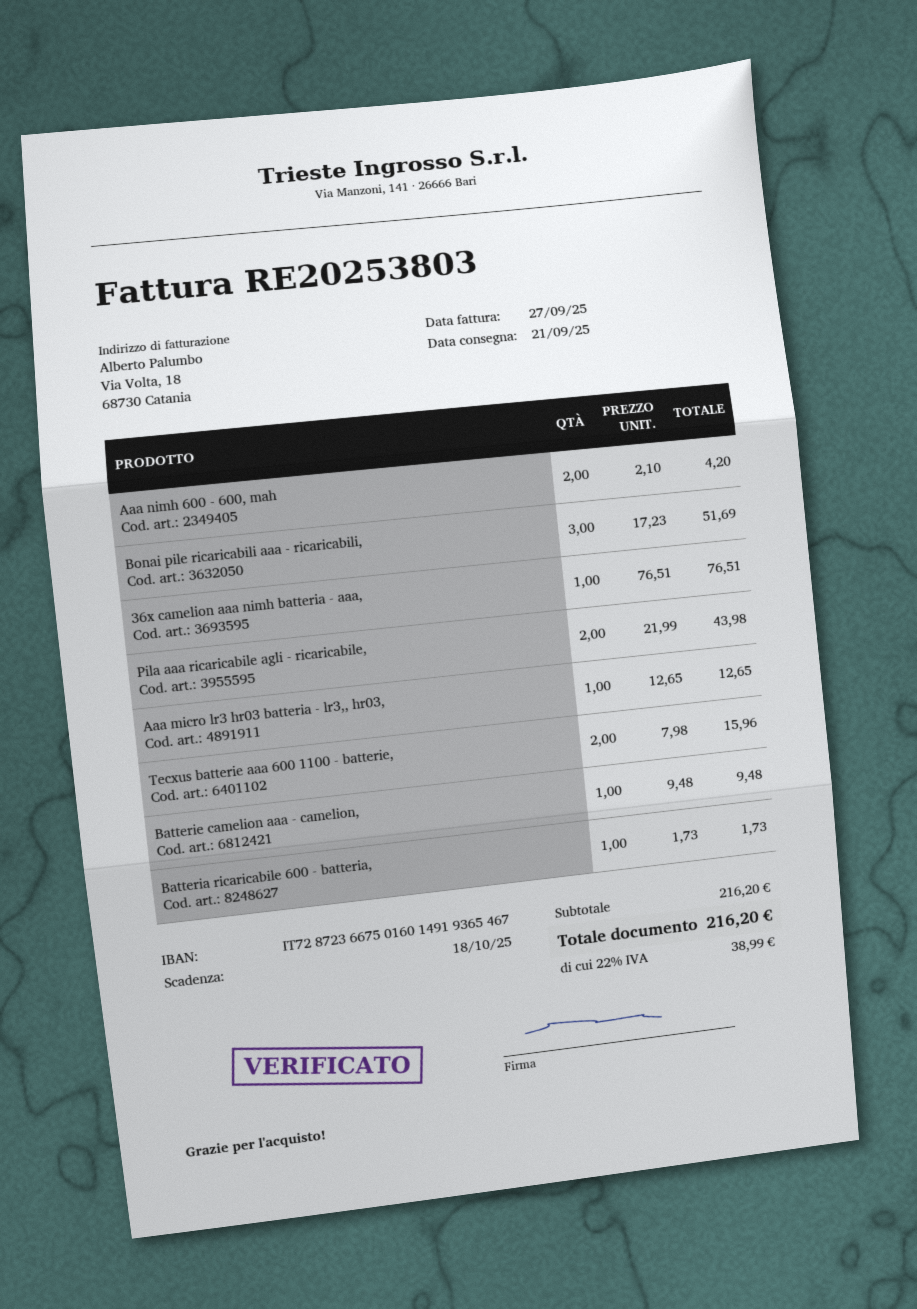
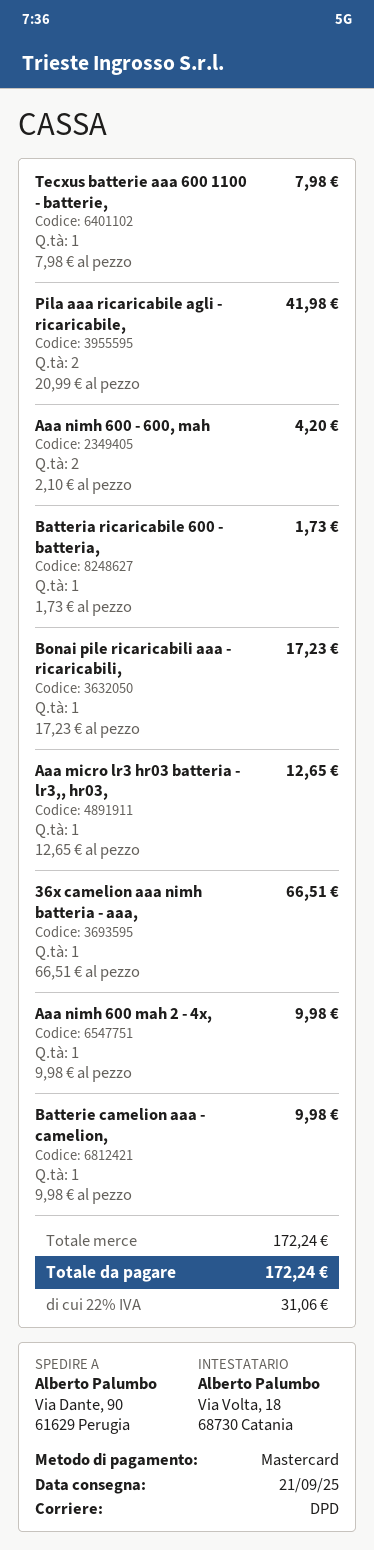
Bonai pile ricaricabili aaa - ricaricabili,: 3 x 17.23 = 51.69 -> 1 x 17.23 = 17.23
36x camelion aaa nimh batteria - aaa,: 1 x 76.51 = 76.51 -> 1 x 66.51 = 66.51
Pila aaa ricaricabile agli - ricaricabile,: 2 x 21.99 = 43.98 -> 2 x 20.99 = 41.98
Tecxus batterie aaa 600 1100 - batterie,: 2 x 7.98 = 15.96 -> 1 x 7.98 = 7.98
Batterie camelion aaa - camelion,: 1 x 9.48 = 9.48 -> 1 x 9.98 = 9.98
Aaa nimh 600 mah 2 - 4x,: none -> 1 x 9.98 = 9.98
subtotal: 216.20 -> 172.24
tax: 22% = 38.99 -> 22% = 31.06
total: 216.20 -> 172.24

________________

Work to complete
Output consists of exactly the lines from the one containing "subtotal: 216.20 -> 172.24" to the end of the records above, retyped without change and with nothing extra.

Task result
subtotal: 216.20 -> 172.24
tax: 22% = 38.99 -> 22% = 31.06
total: 216.20 -> 172.24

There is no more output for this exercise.